I was fishing around our vast news archives the other day, looking for subjects suitable for skewering in this space. This is an exhaustive process of opening up carefully preserved newspapers, magazines and books, and scouring the news and research of the day.

No way does it involve going into the Google News search and entering the word “casino.” Honest.

Be that as it may, I came across a pre-pandemic article on what they do for the highest of high rollers at the Cosmopolitan of Las Vegas. Published by Bloomberg late in 2018, it was written by Brandon Presser, who had been hired by the resort as a butler/bartender/guy Friday in the Cosmo’s Boulevard Penthouses.

According to Presser, these were the go-to high-roller haunts at the time, available only by invitation, and even then only by depositing at least $1 million at the Reserve, a private three-room casino on the hotel’s 71st floor.

He says he took the job specifically to learn how the other half lives, and to spill the beans in print about all their secrets. And there were definitely a couple of doozies. A couple more even doozier than that.

Presser quoted the casino’s marketing director describing the Boulevard Penthouses as a “judgment-free zone.” Good thing. One story about a guest who demands the suite with the chinchilla-fur hammock, on which he lies naked and waits for a butler to find him, was one of the milder stories. There is the “well-known basketball player” who likes to have sex in front of the butlers while they pack up his luggage. There’s an old woman who starts to throw fists at anyone in the vicinity when she’s losing in the casino, and then, according to the story, “asks the butlers to dress up in pajamas, crawl into bed next to her, and read her bedtime stories.”

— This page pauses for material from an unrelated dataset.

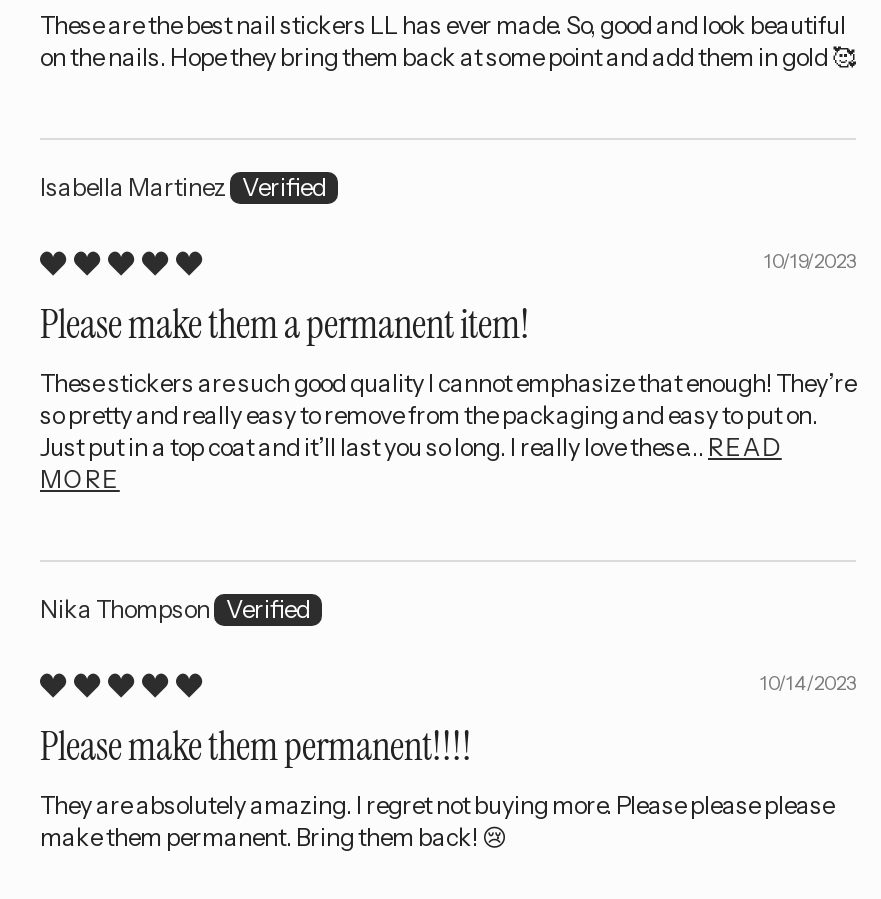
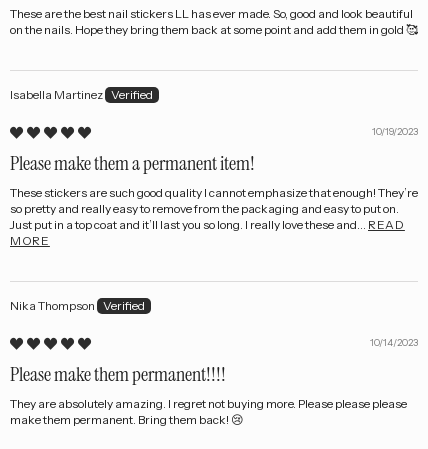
- Just put in a top coat and it’ll last you so long. I really love these... READ
+ Just put in a top coat and it’ll last you so long. I really love these and... READ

You know, I have a chinchilla-fur hammock out back next to my Weber grill (who doesn’t?), but I don’t think I’d ever ask butlers to put on pajamas and read me bedtime stories. (That’s the plumber’s job. He kills with Goldilocks.)

The welcome gifts at the Boulevard Penthouses are pretty sweet—objets d’art, a full-time chocolatier who creates edible sculptures based on the guest’s Instagram photos, $1,100 bottles of whiskey, $4,300 Louis XIII cognac, $14,000 bottles of wine from the Rothschild estate.

Personally, I never wager a dime until I get a $25 bottle of Jim Beam and a $3 bottle of beer from the Pabst Blue Ribbon estate. (Of course, I have to pay for it myself.)

Presser noted several riders that come with rooms for repeat guests, such as the exact number of minutes guests like their eggs boiled, or fresh seafood picked out via webcam from the casino’s private aquarium. One guest always gets an order from T&T Ginseng of rare teas, herbs and cordycep worms. “Cordyceps aren’t actually worms,” Presser explains. “They’re a type of caterpillar-eating fungus that gets hand-picked in the Himalayas and are sometimes used like Viagra.”

Thank goodness. Fungus I can take, especially if it means killing all the caterpillars that typically crawl around high-roller suites. But I’d never stand for drinking worms, no matter how frisky they make me.

A lot of these high rollers bring their pooches with them. The butler staff will find themselves walking schnauzers around an on-site dog walk, and there’s even a specialized “culinary team for canine-specific gourmet feasts.”

Hey, my Lab is happy with a hunk of cheese or a Beggin’ Strip, but if I ever do get into the Boulevard Penthouses, I’ll get her the royal treatment. (Better cheese—maybe feta—and the highest-priced Beggin’ Strips.)

They also bring weirder animal guests, like nocturnal snakes that require blackout shades in the rooms, or a flying squirrel “with severe separation anxiety” that requires special pampering from the staff.

I wonder if they provide a moose as a companion.

At least, I’m sure they put on the Animal Channel.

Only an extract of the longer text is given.